[EXERCISE INPUTS Boundary: Start]

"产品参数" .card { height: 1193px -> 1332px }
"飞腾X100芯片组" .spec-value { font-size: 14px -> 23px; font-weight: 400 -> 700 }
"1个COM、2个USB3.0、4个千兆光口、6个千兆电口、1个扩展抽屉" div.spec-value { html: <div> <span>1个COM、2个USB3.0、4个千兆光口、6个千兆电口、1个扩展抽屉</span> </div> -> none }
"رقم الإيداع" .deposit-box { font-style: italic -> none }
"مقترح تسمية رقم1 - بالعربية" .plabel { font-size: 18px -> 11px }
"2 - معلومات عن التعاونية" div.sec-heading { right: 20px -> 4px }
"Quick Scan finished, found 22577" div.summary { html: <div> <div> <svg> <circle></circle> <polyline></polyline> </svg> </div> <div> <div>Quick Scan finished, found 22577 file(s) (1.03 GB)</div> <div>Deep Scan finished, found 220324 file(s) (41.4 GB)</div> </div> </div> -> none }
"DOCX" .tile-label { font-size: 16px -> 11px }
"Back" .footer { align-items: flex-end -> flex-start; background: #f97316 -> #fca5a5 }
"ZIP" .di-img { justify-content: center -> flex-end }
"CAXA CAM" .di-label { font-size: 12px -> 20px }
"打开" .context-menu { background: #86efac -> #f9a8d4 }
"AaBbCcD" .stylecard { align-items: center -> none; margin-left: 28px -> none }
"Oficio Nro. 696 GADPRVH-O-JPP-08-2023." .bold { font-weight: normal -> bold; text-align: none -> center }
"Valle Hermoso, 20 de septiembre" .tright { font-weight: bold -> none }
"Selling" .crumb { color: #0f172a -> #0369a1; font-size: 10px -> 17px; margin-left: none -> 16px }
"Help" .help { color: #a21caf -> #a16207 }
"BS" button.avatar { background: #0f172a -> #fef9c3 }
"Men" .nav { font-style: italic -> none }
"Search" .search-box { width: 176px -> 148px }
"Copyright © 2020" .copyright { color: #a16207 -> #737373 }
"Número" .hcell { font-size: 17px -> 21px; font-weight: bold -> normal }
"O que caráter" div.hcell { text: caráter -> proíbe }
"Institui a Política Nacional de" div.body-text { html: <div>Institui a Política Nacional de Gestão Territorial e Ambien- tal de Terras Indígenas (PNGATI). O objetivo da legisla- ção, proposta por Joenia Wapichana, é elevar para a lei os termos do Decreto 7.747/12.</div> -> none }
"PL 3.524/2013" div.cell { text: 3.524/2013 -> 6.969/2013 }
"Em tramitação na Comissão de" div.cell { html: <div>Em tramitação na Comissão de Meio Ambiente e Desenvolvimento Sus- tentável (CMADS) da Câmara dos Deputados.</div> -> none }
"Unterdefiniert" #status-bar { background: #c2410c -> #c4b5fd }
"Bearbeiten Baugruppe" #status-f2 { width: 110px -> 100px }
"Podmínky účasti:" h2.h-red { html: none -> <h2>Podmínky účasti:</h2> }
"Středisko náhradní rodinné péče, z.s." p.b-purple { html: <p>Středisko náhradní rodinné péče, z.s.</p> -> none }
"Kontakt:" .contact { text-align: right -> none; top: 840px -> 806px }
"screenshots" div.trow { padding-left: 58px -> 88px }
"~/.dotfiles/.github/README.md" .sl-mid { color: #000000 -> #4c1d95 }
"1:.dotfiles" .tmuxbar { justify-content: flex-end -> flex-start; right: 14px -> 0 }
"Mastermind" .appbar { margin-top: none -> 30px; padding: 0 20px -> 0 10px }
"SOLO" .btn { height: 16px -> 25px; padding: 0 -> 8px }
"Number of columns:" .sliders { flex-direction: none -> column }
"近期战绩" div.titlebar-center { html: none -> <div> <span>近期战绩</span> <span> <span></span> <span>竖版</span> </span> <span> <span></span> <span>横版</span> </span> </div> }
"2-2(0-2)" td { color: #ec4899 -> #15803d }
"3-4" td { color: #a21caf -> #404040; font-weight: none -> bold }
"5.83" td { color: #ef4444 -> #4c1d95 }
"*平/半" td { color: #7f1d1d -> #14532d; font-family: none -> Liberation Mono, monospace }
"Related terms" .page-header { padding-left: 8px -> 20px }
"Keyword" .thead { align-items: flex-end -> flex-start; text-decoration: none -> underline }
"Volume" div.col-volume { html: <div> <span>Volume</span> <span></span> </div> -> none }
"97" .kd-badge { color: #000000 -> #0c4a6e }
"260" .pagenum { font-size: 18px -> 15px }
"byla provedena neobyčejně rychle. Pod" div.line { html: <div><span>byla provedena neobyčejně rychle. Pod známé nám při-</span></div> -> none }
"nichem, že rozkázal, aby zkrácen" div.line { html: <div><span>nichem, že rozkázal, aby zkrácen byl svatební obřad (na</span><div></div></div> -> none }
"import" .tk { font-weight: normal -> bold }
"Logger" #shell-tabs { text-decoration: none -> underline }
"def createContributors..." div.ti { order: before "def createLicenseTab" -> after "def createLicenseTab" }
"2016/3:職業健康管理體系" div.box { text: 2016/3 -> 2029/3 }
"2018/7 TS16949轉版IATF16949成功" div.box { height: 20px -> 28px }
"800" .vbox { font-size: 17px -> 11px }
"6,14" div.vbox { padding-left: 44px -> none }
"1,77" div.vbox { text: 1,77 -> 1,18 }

[EXERCISE INPUTS Boundary: End]

Go through the listing, find each line with the word "width", and copy it.

◆ **RESPONSE TO THE EXERCISE**:
"Search" .search-box { width: 176px -> 148px }
"Bearbeiten Baugruppe" #status-f2 { width: 110px -> 100px }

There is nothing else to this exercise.